━━ INPUT FOR THIS TASK

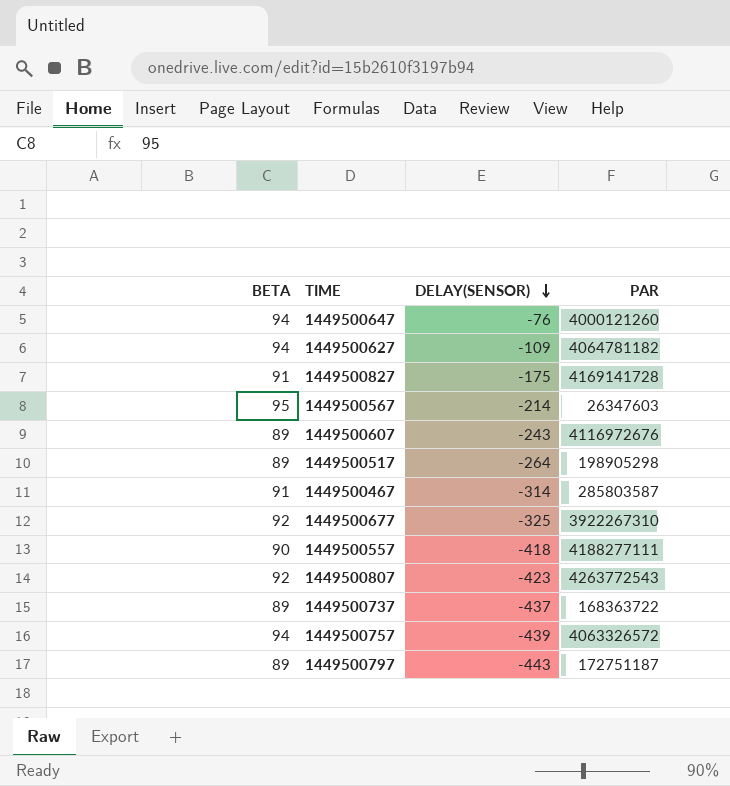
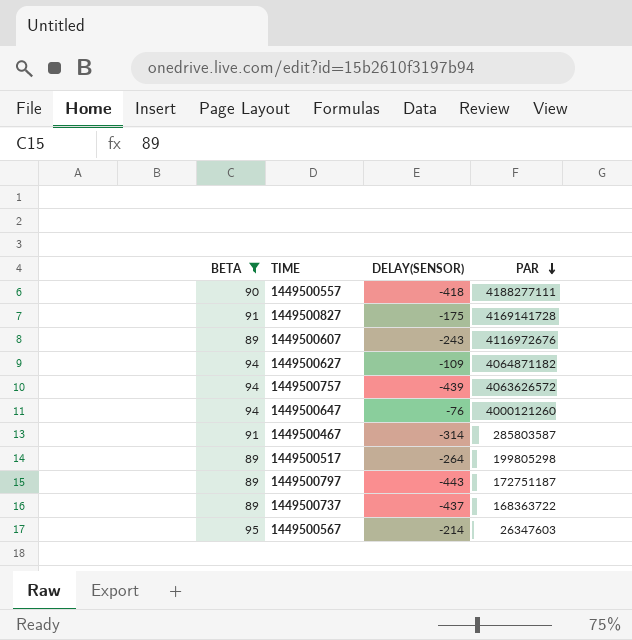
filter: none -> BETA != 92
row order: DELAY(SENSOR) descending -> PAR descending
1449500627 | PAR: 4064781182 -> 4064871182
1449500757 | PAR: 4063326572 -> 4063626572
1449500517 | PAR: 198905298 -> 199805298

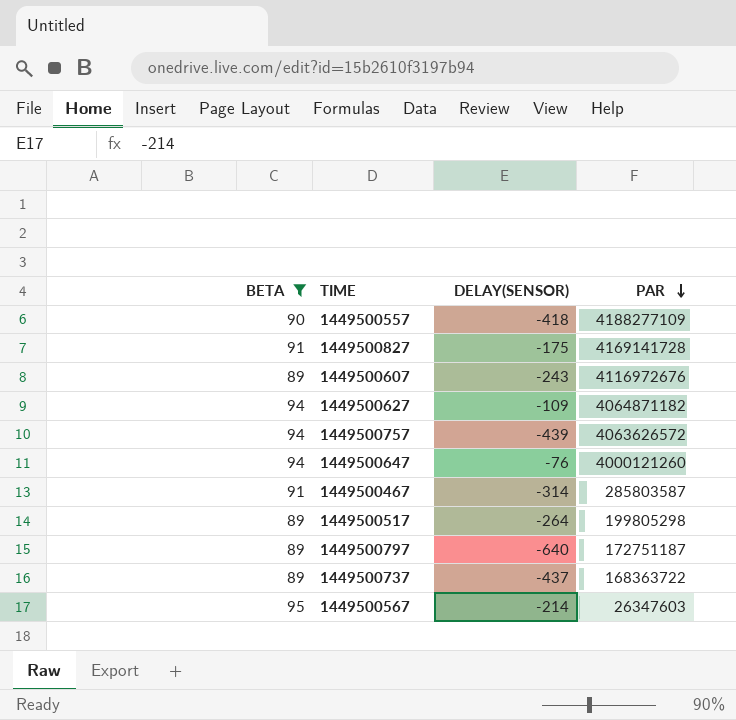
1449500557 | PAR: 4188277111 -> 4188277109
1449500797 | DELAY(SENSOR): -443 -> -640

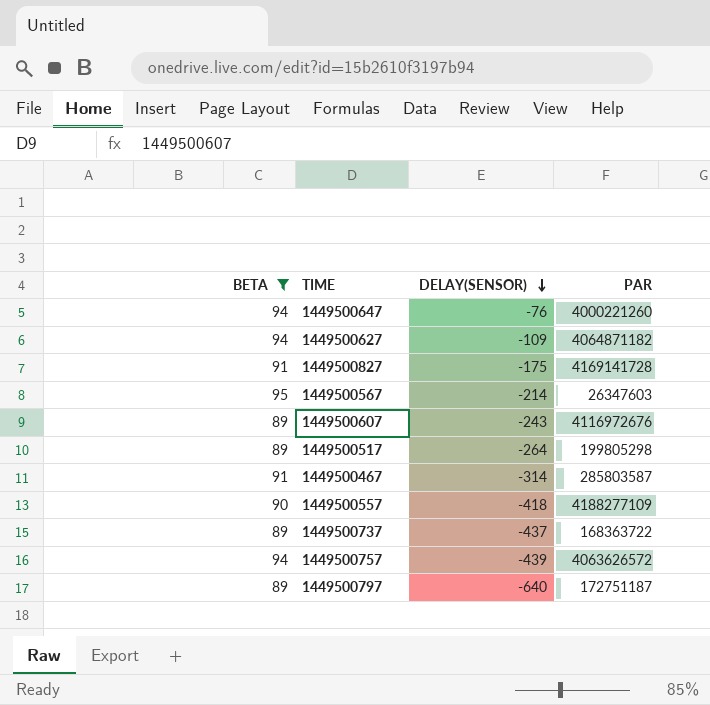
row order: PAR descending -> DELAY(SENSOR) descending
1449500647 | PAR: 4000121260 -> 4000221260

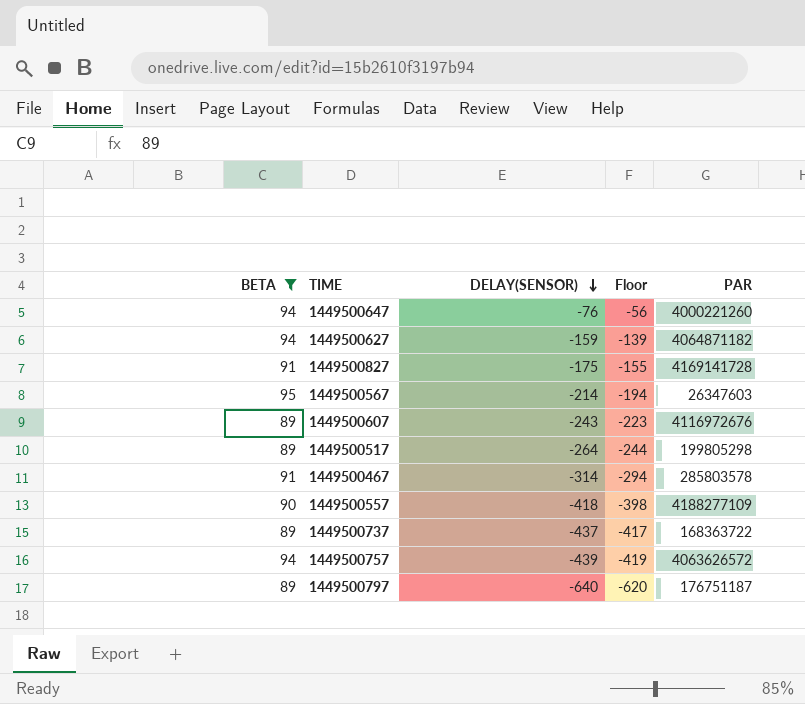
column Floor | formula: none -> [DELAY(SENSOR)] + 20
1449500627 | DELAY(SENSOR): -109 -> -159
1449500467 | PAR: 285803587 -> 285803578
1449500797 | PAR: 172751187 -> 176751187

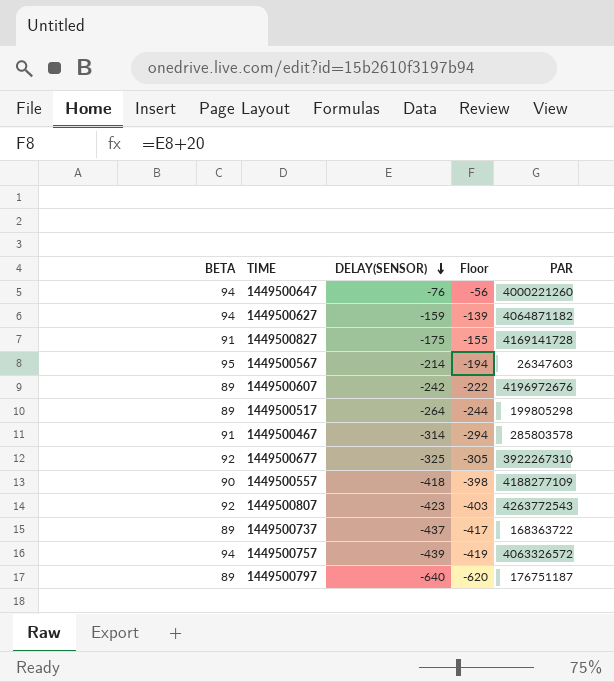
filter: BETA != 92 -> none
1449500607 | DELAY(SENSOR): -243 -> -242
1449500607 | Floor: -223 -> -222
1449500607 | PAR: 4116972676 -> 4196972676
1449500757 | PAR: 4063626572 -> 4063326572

━━━━
━━ INPUT FOR THIS TASK

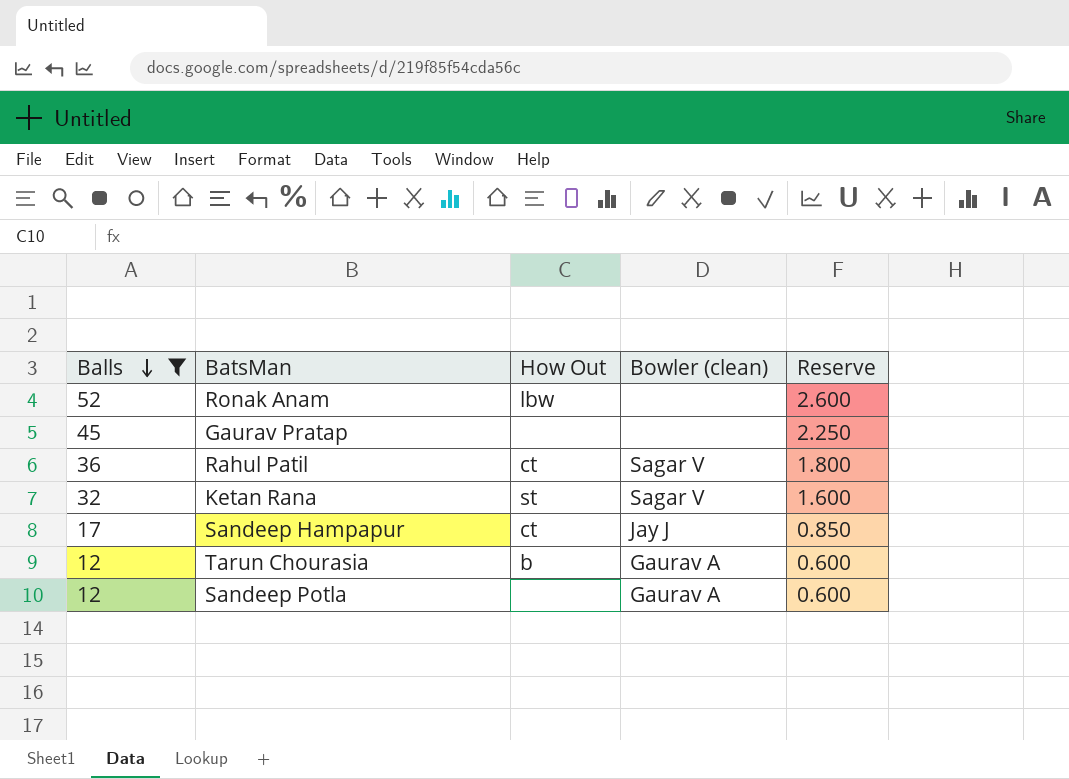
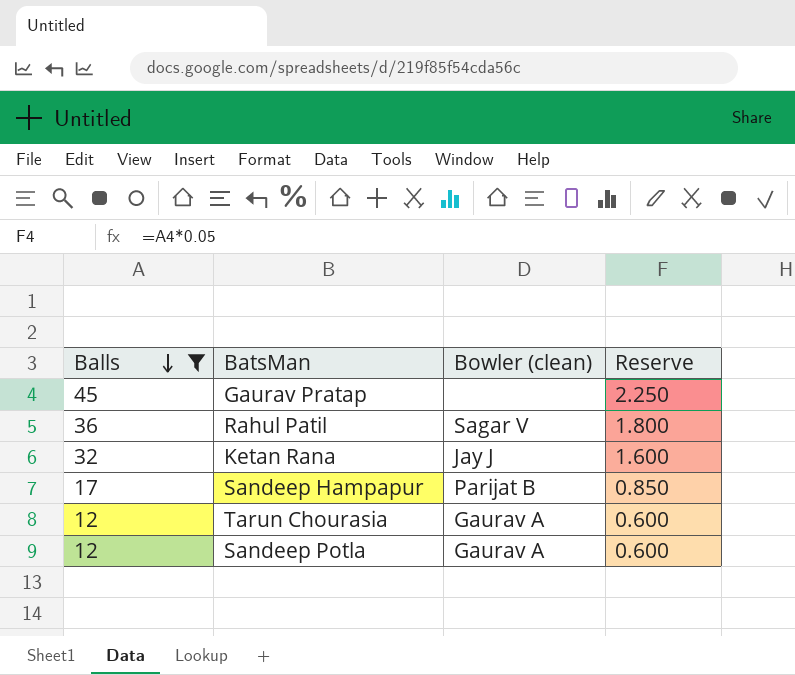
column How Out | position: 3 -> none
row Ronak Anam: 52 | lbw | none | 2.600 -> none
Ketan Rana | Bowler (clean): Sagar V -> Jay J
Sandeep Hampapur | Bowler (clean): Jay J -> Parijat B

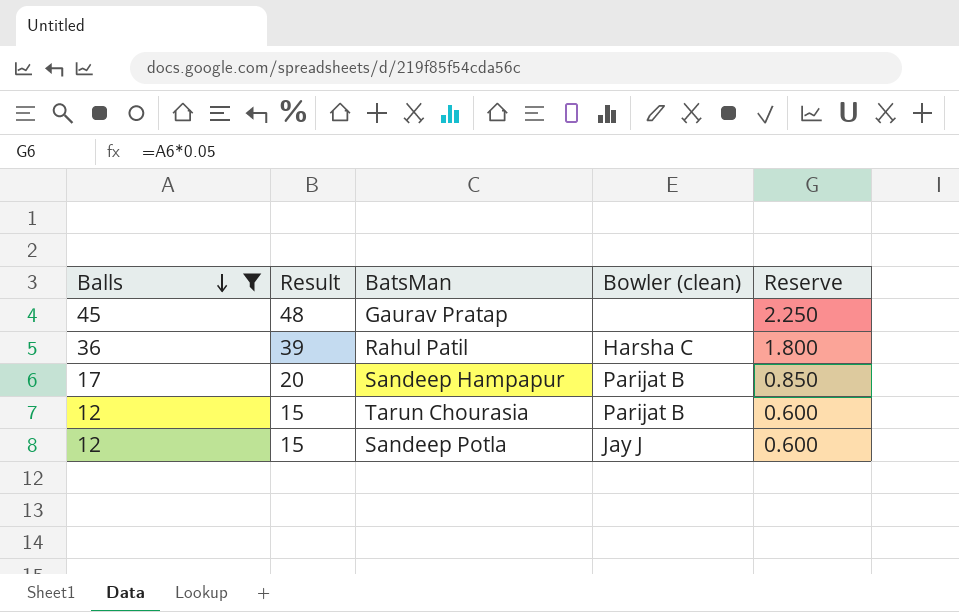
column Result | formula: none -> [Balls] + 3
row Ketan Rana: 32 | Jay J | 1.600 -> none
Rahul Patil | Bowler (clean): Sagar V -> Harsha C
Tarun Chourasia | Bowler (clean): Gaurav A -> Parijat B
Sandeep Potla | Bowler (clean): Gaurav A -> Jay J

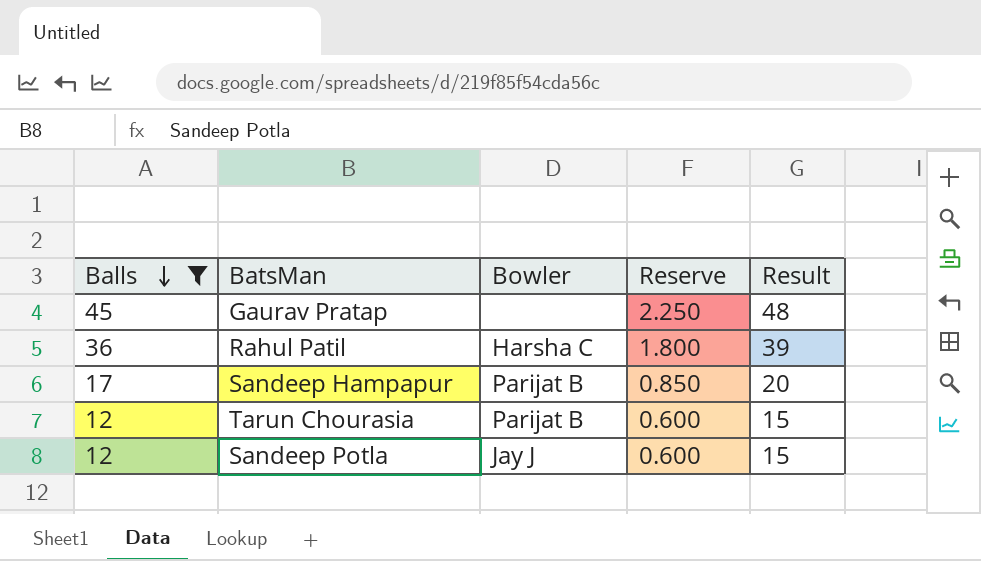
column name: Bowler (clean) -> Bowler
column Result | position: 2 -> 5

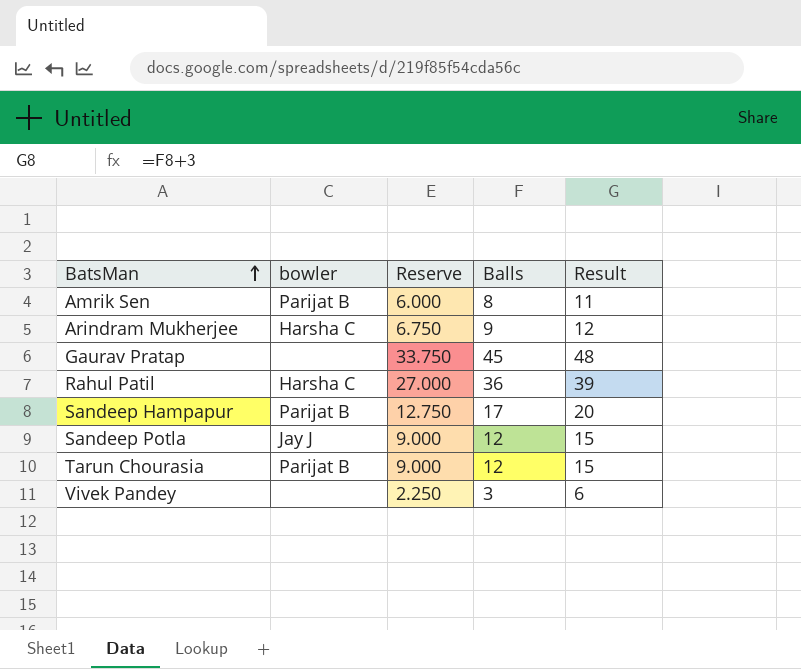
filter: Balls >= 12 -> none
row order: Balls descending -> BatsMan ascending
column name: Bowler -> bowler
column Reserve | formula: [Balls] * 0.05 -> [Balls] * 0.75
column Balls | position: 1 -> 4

━━━━

* **ACTIVITY**: Looking at the material above, count the lines containing the string "column" and reply with the count alone.

* **EXPECTED ANSWER**: 8